An estrogen agonist/antagonist (also called a selective estrogen receptor modulator or SERM) is approved for the prevention and treatment of osteoporosis in postmenopausal women. SERMs are not estrogens, but they have estrogen-like effects on some tissues and estrogen-blocking effects on other tissues.

Raloxifene is a selective estrogen receptor modulator (SERM) that may be appropriate for treatment of osteoporosis in women who cannot take bisphosphonates ¹⁴⁵⁾. It reduces vertebral fractures by about 50% but has not been shown to reduce hip fractures ¹⁴⁶⁾. Raloxifene does not stimulate the uterus and antagonizes estrogen effects in the breast. It has been shown to reduce the risk of invasive breast cancer. Raloxifene has been associated with an increased risk of thromboembolism ¹⁴⁷⁾.

Calcitonin

Calcitonin is approved for the treatment of osteoporosis in women who are at least 5 years beyond menopause. Calcitonin is a hormone involved in calcium regulation and bone metabolism.

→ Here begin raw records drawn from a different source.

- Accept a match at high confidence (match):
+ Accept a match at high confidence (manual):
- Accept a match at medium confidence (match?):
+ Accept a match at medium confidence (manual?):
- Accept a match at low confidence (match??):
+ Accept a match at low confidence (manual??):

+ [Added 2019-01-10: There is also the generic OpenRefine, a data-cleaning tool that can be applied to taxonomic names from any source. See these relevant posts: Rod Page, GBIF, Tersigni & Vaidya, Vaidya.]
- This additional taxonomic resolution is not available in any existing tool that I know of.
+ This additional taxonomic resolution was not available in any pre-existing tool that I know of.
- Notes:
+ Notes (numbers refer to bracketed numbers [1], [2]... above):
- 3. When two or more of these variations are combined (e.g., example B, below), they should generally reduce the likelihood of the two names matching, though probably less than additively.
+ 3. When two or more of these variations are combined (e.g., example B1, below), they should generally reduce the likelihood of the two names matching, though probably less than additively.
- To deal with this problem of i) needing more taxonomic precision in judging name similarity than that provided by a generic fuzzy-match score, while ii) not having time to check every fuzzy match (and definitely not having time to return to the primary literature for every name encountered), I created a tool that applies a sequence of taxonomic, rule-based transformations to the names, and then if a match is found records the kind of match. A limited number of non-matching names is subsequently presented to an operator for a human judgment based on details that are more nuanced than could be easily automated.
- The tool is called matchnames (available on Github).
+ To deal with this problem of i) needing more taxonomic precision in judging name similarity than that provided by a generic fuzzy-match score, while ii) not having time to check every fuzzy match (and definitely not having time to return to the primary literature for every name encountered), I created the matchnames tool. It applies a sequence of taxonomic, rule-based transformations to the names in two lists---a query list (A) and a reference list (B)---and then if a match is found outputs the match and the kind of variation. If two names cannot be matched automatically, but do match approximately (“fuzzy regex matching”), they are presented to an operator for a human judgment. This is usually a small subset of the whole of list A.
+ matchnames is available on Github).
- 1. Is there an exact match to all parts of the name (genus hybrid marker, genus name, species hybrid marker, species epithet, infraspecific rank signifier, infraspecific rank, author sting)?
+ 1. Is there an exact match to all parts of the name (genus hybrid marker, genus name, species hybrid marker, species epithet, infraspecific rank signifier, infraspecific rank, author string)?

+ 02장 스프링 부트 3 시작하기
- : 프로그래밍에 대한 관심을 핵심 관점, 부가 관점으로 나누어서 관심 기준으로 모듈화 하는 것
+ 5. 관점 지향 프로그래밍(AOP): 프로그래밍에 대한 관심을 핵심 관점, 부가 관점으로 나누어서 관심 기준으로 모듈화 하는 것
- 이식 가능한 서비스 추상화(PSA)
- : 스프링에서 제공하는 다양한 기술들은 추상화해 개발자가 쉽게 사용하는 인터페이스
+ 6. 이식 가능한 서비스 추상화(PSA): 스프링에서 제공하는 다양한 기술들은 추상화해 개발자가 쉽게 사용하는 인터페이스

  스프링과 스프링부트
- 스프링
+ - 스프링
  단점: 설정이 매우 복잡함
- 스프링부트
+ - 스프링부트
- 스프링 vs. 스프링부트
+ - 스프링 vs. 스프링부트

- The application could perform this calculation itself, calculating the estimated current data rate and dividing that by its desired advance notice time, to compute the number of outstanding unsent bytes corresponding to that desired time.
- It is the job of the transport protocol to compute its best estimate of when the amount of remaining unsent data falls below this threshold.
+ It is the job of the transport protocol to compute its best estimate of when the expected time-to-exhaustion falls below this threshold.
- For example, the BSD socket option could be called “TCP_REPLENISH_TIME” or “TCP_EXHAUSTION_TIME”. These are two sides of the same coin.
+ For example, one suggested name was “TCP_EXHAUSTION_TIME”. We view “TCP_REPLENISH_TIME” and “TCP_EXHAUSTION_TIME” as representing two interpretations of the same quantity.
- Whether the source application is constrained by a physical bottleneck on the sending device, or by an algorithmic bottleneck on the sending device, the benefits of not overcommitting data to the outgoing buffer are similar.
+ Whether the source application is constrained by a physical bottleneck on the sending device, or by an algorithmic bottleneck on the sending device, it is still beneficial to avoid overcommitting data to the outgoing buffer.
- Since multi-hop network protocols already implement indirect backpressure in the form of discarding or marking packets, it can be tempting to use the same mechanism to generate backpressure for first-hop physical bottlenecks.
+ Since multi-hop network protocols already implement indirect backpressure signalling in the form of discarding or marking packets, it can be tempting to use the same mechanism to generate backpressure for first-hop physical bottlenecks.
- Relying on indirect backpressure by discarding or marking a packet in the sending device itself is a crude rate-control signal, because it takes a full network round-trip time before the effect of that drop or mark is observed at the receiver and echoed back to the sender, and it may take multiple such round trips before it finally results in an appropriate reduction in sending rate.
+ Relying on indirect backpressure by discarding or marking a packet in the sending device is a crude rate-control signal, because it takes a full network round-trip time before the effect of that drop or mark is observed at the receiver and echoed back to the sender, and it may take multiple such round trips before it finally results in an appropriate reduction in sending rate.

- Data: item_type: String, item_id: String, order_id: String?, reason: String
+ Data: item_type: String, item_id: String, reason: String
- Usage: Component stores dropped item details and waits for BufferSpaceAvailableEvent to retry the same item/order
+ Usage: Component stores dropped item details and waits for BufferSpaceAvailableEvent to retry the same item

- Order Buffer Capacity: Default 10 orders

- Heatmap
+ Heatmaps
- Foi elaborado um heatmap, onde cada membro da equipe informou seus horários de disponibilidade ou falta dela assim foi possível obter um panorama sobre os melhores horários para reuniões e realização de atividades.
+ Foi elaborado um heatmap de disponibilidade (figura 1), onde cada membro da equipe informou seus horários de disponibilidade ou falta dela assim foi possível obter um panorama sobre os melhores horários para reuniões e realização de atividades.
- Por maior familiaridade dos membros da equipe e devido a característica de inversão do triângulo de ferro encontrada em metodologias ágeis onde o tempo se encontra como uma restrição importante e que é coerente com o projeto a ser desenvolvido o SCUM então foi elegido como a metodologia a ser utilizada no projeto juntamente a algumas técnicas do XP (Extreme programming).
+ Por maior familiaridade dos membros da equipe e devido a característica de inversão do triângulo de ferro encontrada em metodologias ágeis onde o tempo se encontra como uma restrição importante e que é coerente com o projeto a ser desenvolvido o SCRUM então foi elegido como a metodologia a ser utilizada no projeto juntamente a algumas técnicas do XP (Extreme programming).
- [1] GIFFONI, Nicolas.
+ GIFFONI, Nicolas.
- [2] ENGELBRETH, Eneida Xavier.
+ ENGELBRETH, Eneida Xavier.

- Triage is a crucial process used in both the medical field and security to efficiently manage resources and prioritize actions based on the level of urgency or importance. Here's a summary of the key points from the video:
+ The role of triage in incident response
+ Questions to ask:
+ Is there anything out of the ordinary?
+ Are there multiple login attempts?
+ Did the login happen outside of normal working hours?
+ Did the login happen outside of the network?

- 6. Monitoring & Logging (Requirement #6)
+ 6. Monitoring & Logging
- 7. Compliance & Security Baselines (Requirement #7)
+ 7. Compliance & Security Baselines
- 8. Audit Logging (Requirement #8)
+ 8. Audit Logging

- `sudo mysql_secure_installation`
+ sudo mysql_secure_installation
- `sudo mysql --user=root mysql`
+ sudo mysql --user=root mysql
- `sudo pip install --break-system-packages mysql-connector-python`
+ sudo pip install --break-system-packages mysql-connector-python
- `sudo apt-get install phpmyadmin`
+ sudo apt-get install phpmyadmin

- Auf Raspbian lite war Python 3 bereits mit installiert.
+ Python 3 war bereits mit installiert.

The results ¹⁴⁸⁾ showed that calcitonin prevents bone loss at the spine and forearm by about 3% after the first year of therapy. There was no effect on bone loss at the hip. Calcitonin was not statistically different from placebo at preventing fractures of the spine and long bones, such as hip fractures. Efficacy of calcitonin for fracture prevention in steroid-induced osteoporosis remains to be established. Calcitonin was associated with four times the side effects of placebo, and these were mostly nausea and facial flushing.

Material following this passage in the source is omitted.